Çocuklar salıncaklara koşarken, izbe bir köşede; orta okul ayarlarında 2, ilkokul ayarında da bir çocuk dikkatimi çekti.
Sessizce kafamı çevirmeden takibe aldım.
İlkin aklıma başka şeyler geldi, çok şükür öylesi bir şey değilmiş, fakat masum olmayan başka bir şeyle meşguldüler.
İki büyük çocuk, küçük çocuğun eline zorla sigara tutuşturuyordu.
İri yarı olanı;
- Artık erkek oldun, başarabilirsin.
Çocuk sigarayı ağzına bir götürüp bir getiriyor, cesaret edemeyince, diğer çocuk;
- Bizimle takılmak istiyorsan içmen gerekiyor.

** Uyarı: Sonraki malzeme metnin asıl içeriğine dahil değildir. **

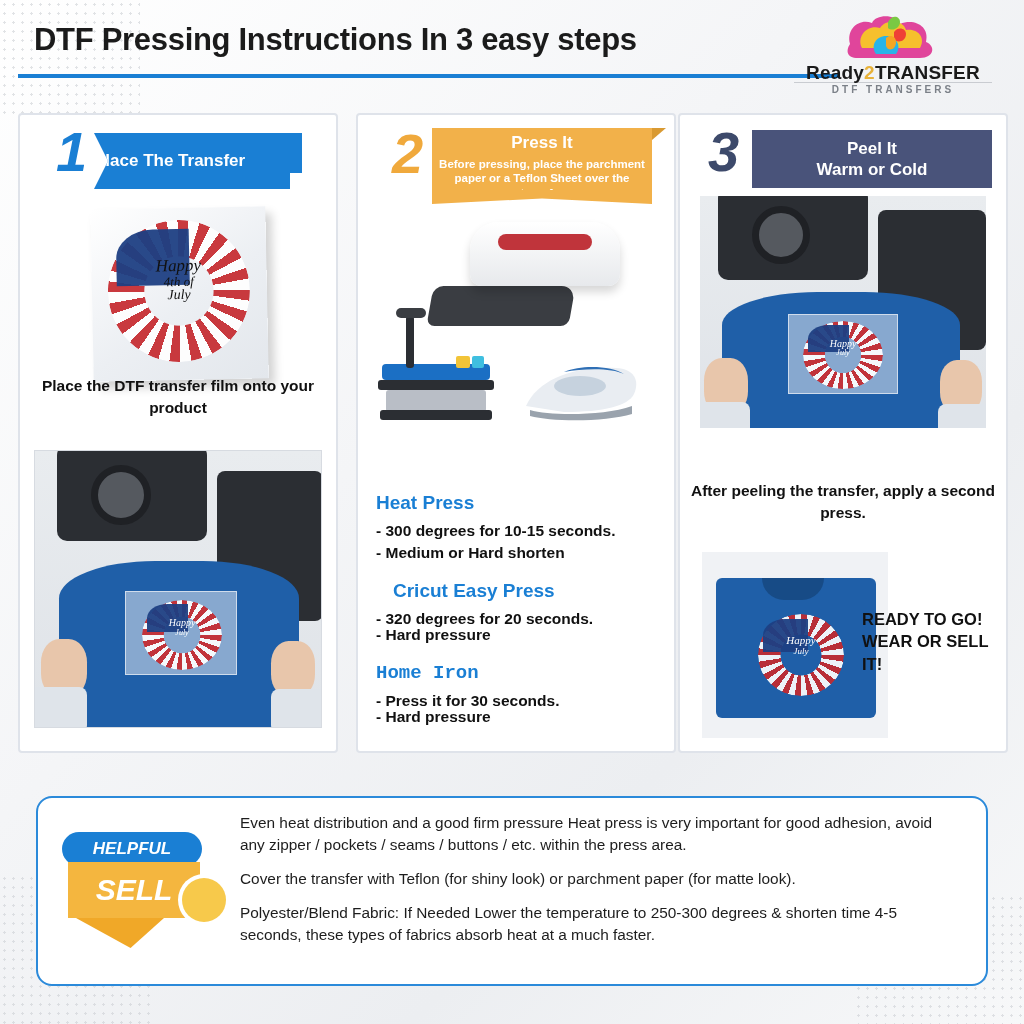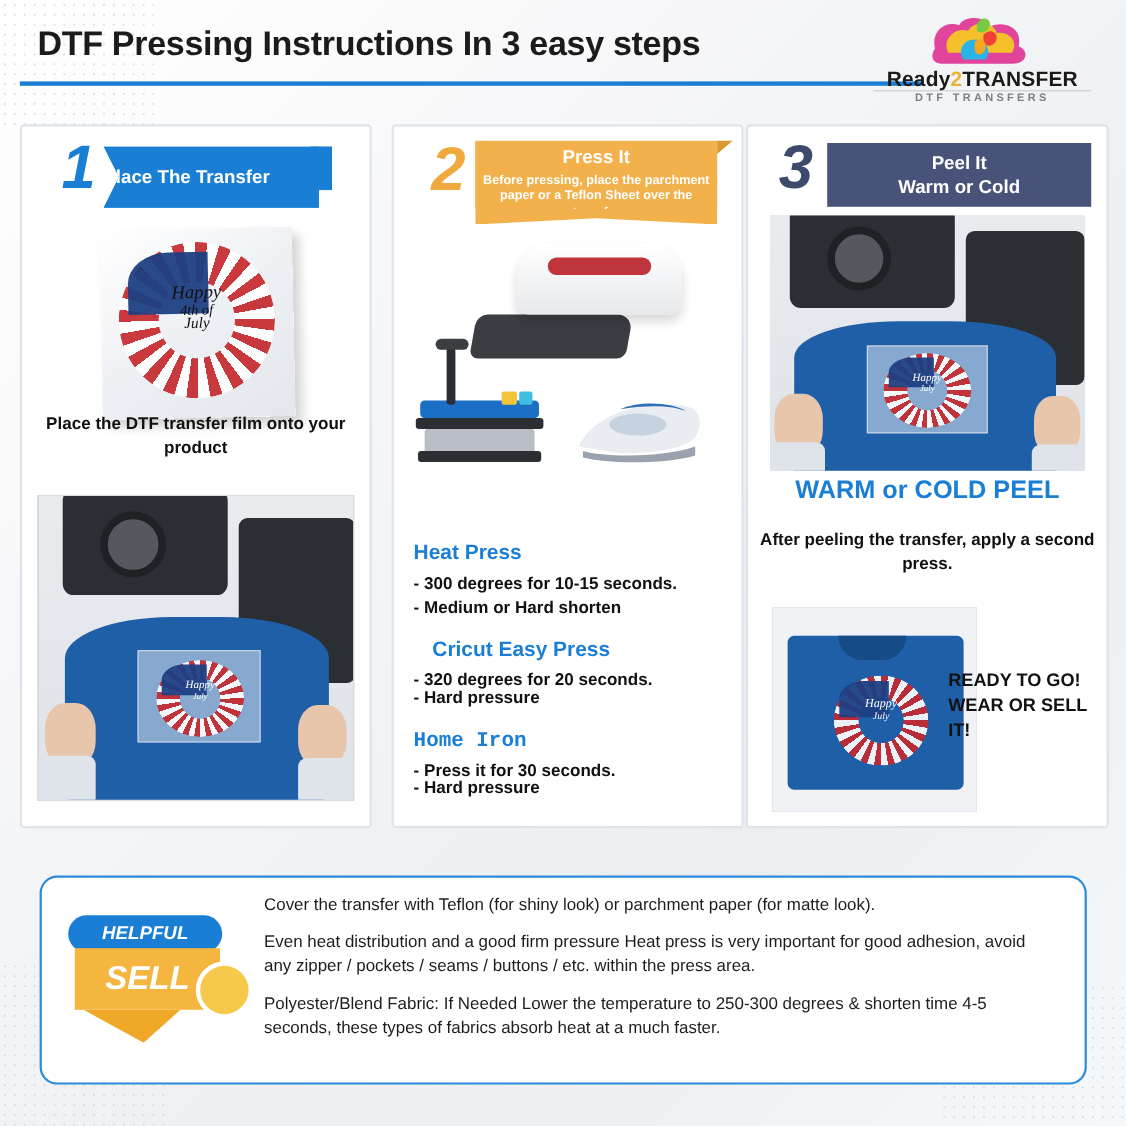--- a/index.html
+++ b/index.html
@@ -370,21 +370,20 @@
           <div style="font-size:8px;">July</div>
         </div>
       </div>
     </div>
     <div class="hand" style="left:4px;top:162px;width:44px;height:56px;"></div>
     <div class="hand" style="right:4px;top:164px;width:42px;height:54px;"></div>
     <div class="sleeve" style="left:-12px;top:206px;width:62px;height:40px;"></div>
     <div class="sleeve" style="right:-12px;top:208px;width:60px;height:38px;"></div>
   </div>
 
-  <div class="warm">WARM or COLD PEEL</div>
   <div class="capt p3cap">After peeling the transfer, apply a second press.</div>
 
   <div class="photo ph-fold">
     <div style="position:absolute;inset:0;background:#f0f2f5;"></div>
     <div style="position:absolute;left:14px;top:26px;width:160px;height:140px;background:#1f5fa8;border-radius:6px;"></div>
     <div style="position:absolute;left:60px;top:26px;width:62px;height:22px;border-radius:0 0 30px 30px;background:#174b86;"></div>
     <div class="art-sf" style="left:56px;top:62px;width:86px;height:82px;">
       <div class="petals"></div>
       <div class="blue"></div>
       <div class="script" style="font-size:11px;color:#fff;">
@@ -397,18 +396,18 @@
   <div class="ready">READY TO GO! WEAR OR SELL IT!</div>
 
   <div class="tips"></div>
   <div class="tips-badge">
     <div class="tb-tail"></div>
     <div class="tb-top">HELPFUL</div>
     <div class="tb-body">SELL</div>
     <div class="tb-sun"></div>
   </div>
   <div class="tips-text">
+    <p>Even heat distribution and a good firm pressure Heat press is very important for good adhesion, avoid any zipper / pockets / seams / buttons / etc. within the press area.</p>
     <p>Cover the transfer with Teflon (for shiny look) or parchment paper (for matte look).</p>
-    <p>Even heat distribution and a good firm pressure Heat press is very important for good adhesion, avoid any zipper / pockets / seams / buttons / etc. within the press area.</p>
     <p>Polyester/Blend Fabric: If Needed Lower the temperature to 250-300 degrees &amp; shorten time 4-5 seconds, these types of fabrics absorb heat at a much faster.</p>
   </div>
 
 </div>
 
 </body></html>

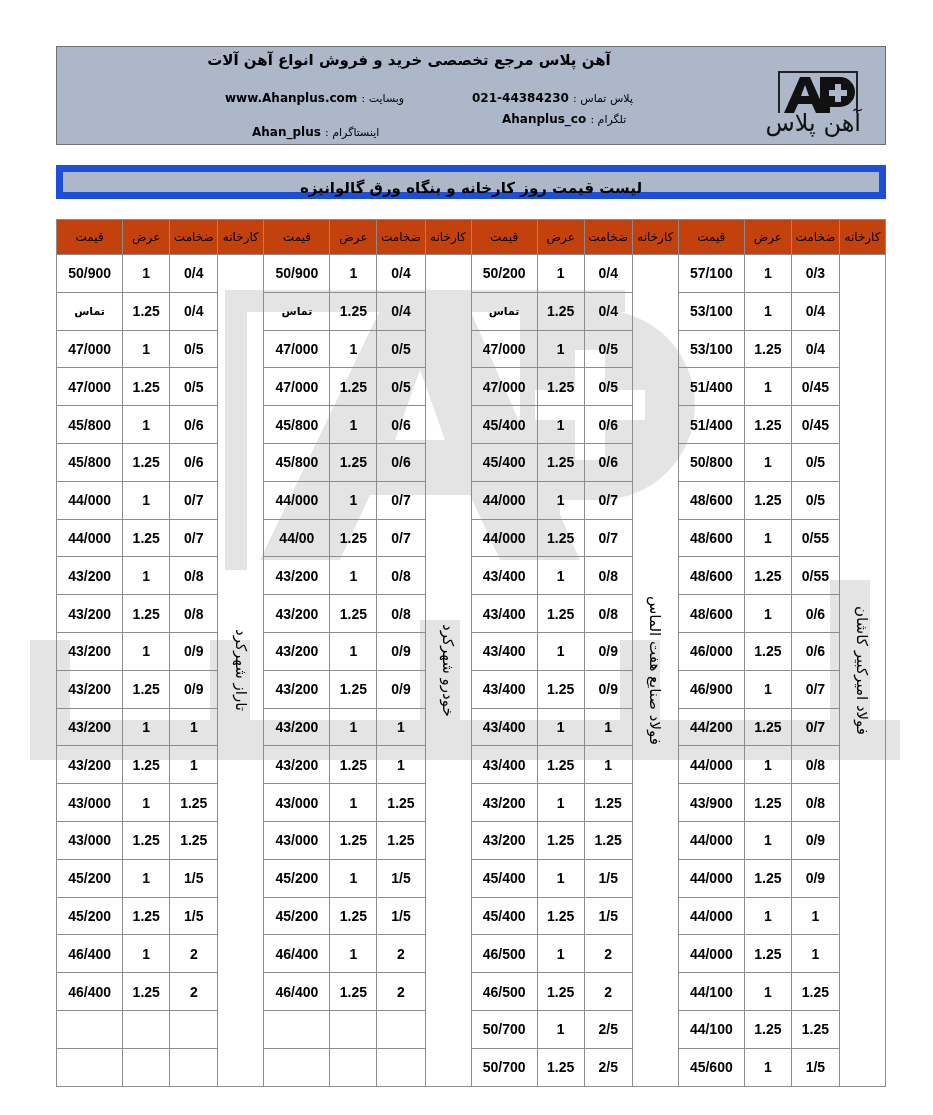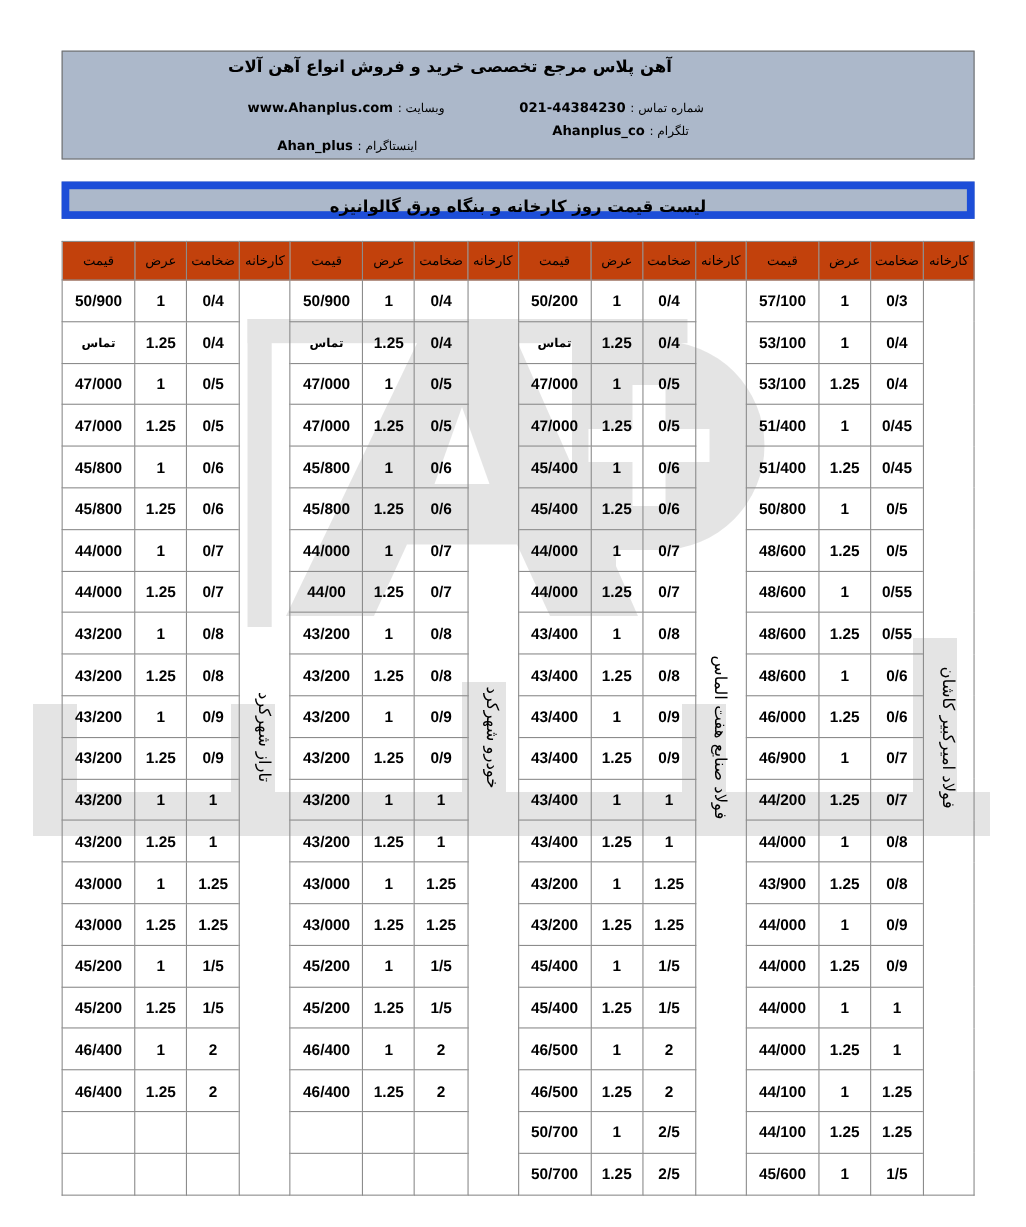--- a/index.html
+++ b/index.html
@@ -66,36 +66,48 @@
   .col-width { width: 47px; }
   .col-price { width: 66px; }
 </style>
 </head>
 <body>
 
 <div class="header-box">
   <div class="header-title">آهن پلاس مرجع تخصصی خرید و فروش انواع آهن آلات</div>
 
   <div class="info info-phone" dir="rtl">
-    <span class="lbl">شماره تماس :</span>
+    <span class="lbl">پلاس تماس :</span>
     <span dir="ltr">021-44384230</span>
   </div>
   <div class="info info-site" dir="rtl">
     <span class="lbl">وبسایت :</span>
     <span dir="ltr">www.Ahanplus.com</span>
   </div>
   <div class="info info-tel" dir="rtl">
     <span class="lbl">تلگرام :</span>
     <span dir="ltr">Ahanplus_co</span>
   </div>
   <div class="info info-insta" dir="rtl">
     <span class="lbl">اینستاگرام :</span>
     <span dir="ltr">Ahan_plus</span>
   </div>
 
+  <div class="logo">
+    <div class="logo-box"></div>
+    <div class="logo-box-l"></div>
+    <svg width="80" height="42" style="position:absolute;left:53px;top:2px;" viewBox="0 0 80 42">
+      <polygon points="4,40 20,4 30,4 46,40 36,40 32,31 18,31 14,40" fill="#111"></polygon>
+      <polygon points="21,23 25,12 29,23" fill="#acb8ca"></polygon>
+      <path d="M40 4 H60 a15 15 0 0 1 0 30 H50 V40 H40 Z" fill="#111"></path>
+      <rect x="55" y="11" width="6" height="18" fill="#acb8ca"></rect>
+      <rect x="49" y="17" width="18" height="6" fill="#acb8ca"></rect>
+    </svg>
+    <div class="logo-text">آهن پلاس</div>
+  </div>
 </div>
 
 <div class="subtitle-box">لیست قیمت روز کارخانه و بنگاه ورق گالوانیزه</div>
 
 <svg class="watermark" viewBox="0 0 933 560">
   <g fill="#8a8a8a">
     <rect x="225" y="10" width="400" height="22"></rect>
     <rect x="225" y="10" width="22" height="280"></rect>
     <polygon points="260,280 380,30 470,30 580,280 500,280 470,215 370,215 340,280"></polygon>
     <polygon points="395,160 420,90 445,160" fill="#ffffff"></polygon>

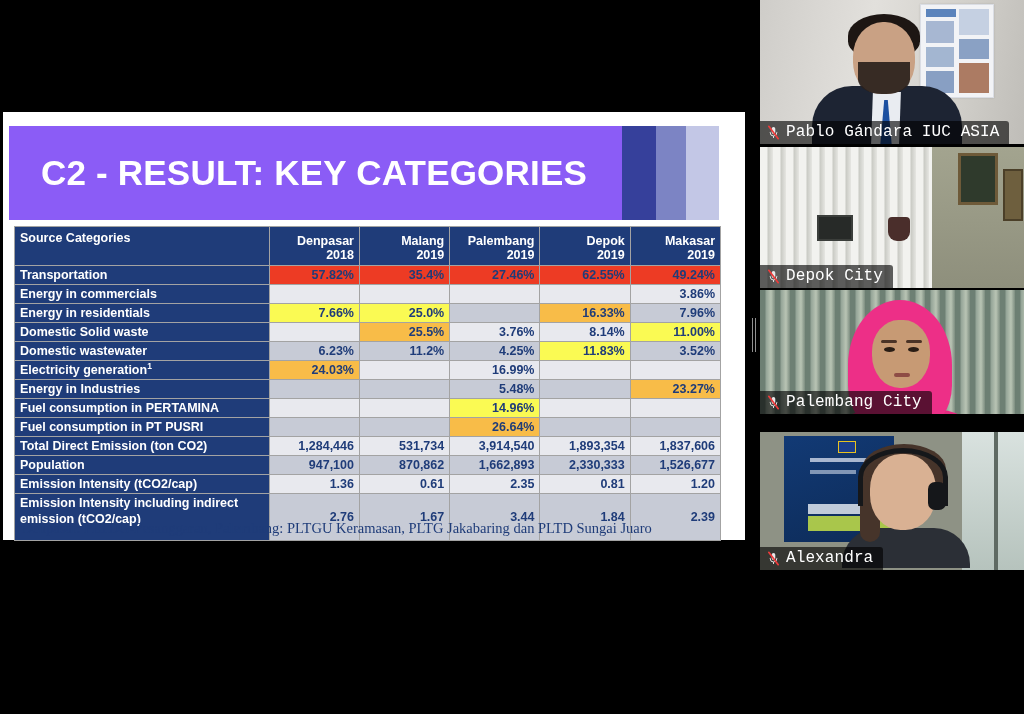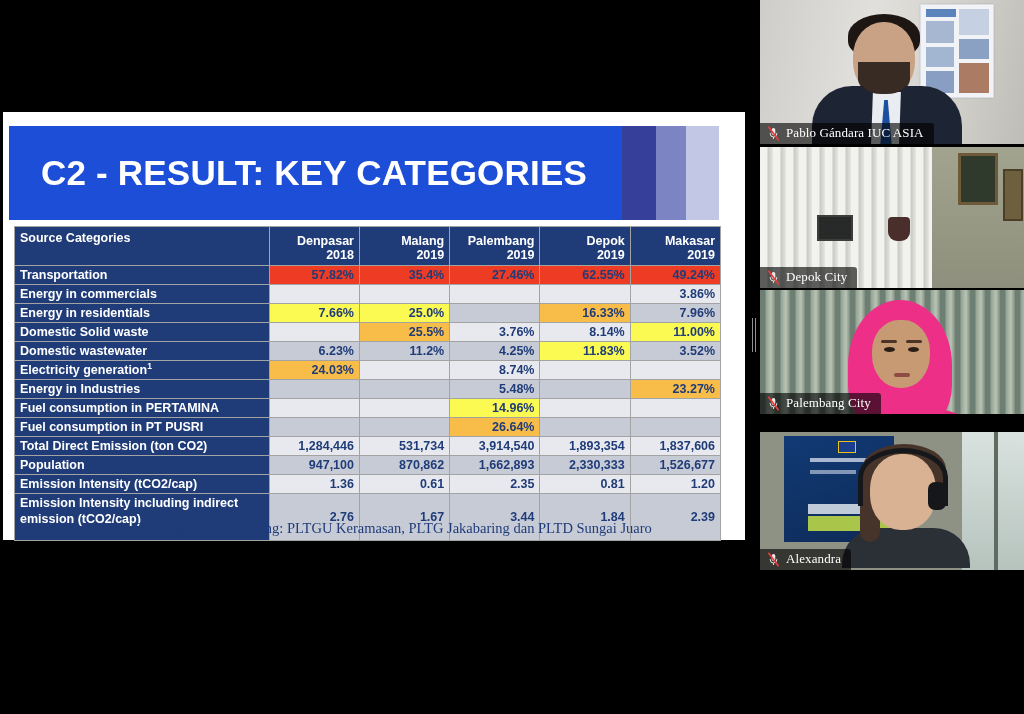--- a/index.html
+++ b/index.html
@@ -20,21 +20,21 @@
     position: absolute; left: 3px; top: 112px; width: 742px; height: 428px;
     background: #ffffff;
   }
 
   
   #title-bar {
     position: absolute; left: 6px; top: 14px; width: 730px; height: 94px;
     display: flex;
   }
   #title-main {
-    flex: 0 0 613px; background: #1d4ed8;
+    flex: 0 0 613px; background: #8b5cf6;
     display: flex; align-items: center;
   }
   #title-text {
     color: #ffffff; font-size: 35px; font-weight: 700;
     letter-spacing: 0.2px; padding-left: 32px;
     white-space: nowrap;
     font-family: "Liberation Sans", sans-serif;
   }
   .stripe { height: 100%; }
   .stripe.s1 { flex: 0 0 34px; background: #36409B; }
@@ -120,23 +120,23 @@
   .namebar {
     position: absolute; left: 0; bottom: 0;
     display: flex; align-items: center; gap: 6px;
     padding: 2px 10px 3px 7px;
     background: rgba(0,0,0,0.62);
     border-radius: 0 3px 0 0;
     z-index: 4;
   }
   .namebar.plain { background: rgba(0,0,0,0.55); padding-left: 10px; }
   .namebar .pname {
-    color: #ffffff; font-size: 13px; font-weight: 400;
+    color: #ffffff; font-size: 16px; font-weight: 400;
     white-space: nowrap; letter-spacing: .1px;
-    font-family: Liberation Serif, serif;
+    font-family: Liberation Mono, monospace;
   }
   .mic-muted { width: 13px; height: 15px; flex: 0 0 13px; position: relative; }
 
   
   .scene { position: absolute; inset: 0; }
 
   
   .s1-bg { position:absolute; inset:0;
     background: linear-gradient(100deg,#cfcdc9 0%,#e2e0dc 40%,#d2d0cb 72%,#bfbdb8 100%); }
   .s1-poster { position:absolute; left:160px; top:4px; width:74px; height:94px;
@@ -320,21 +320,21 @@
                 <td class="val shade-b">6.23%</td>
                 <td class="val shade-b">11.2%</td>
                 <td class="val shade-b">4.25%</td>
                 <td class="val shade-b hl-yellow">11.83%</td>
                 <td class="val shade-b">3.52%</td>
               </tr>
               <tr>
                 <td class="rowlabel">Electricity generation<sup>1</sup></td>
                 <td class="val shade-a hl-orange">24.03%</td>
                 <td class="val shade-a"></td>
-                <td class="val shade-a">8.74%</td>
+                <td class="val shade-a">16.99%</td>
                 <td class="val shade-a"></td>
                 <td class="val shade-a"></td>
               </tr>
               <tr>
                 <td class="rowlabel">Energy in Industries</td>
                 <td class="val shade-b"></td>
                 <td class="val shade-b"></td>
                 <td class="val shade-b">5.48%</td>
                 <td class="val shade-b"></td>
                 <td class="val shade-b hl-orange">23.27%</td>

Biz eziklerle takılmayız, diye çocuğu sıkıştırmaya başladı.
Küçük çocuk tam içecekken artık dayanamayıp, kafamı tamamen onlara çevirdim ve çocukla göz göze geldik.
Yanlış olduğunu belirten bir kafa işareti yaptım.
İşaretimi hemen anlamasından, temiz bir ailenin çocuğu olduğu anladım.
Çünkü fark ettiğimi anlayınca, elindeki sigara yere düştü ve utancından yüzü kıpkırmızı oldu.
Benimde yüzüm kızarmıştı ama utanmaktan değil öfkeden.
Ben çocuklarla ilgilenen eşime, durumu hızlıca anlatırken; diğer çocuklarda, küçük çocuğu aşağılayarak tahrik etmeye devam ediyorlardı.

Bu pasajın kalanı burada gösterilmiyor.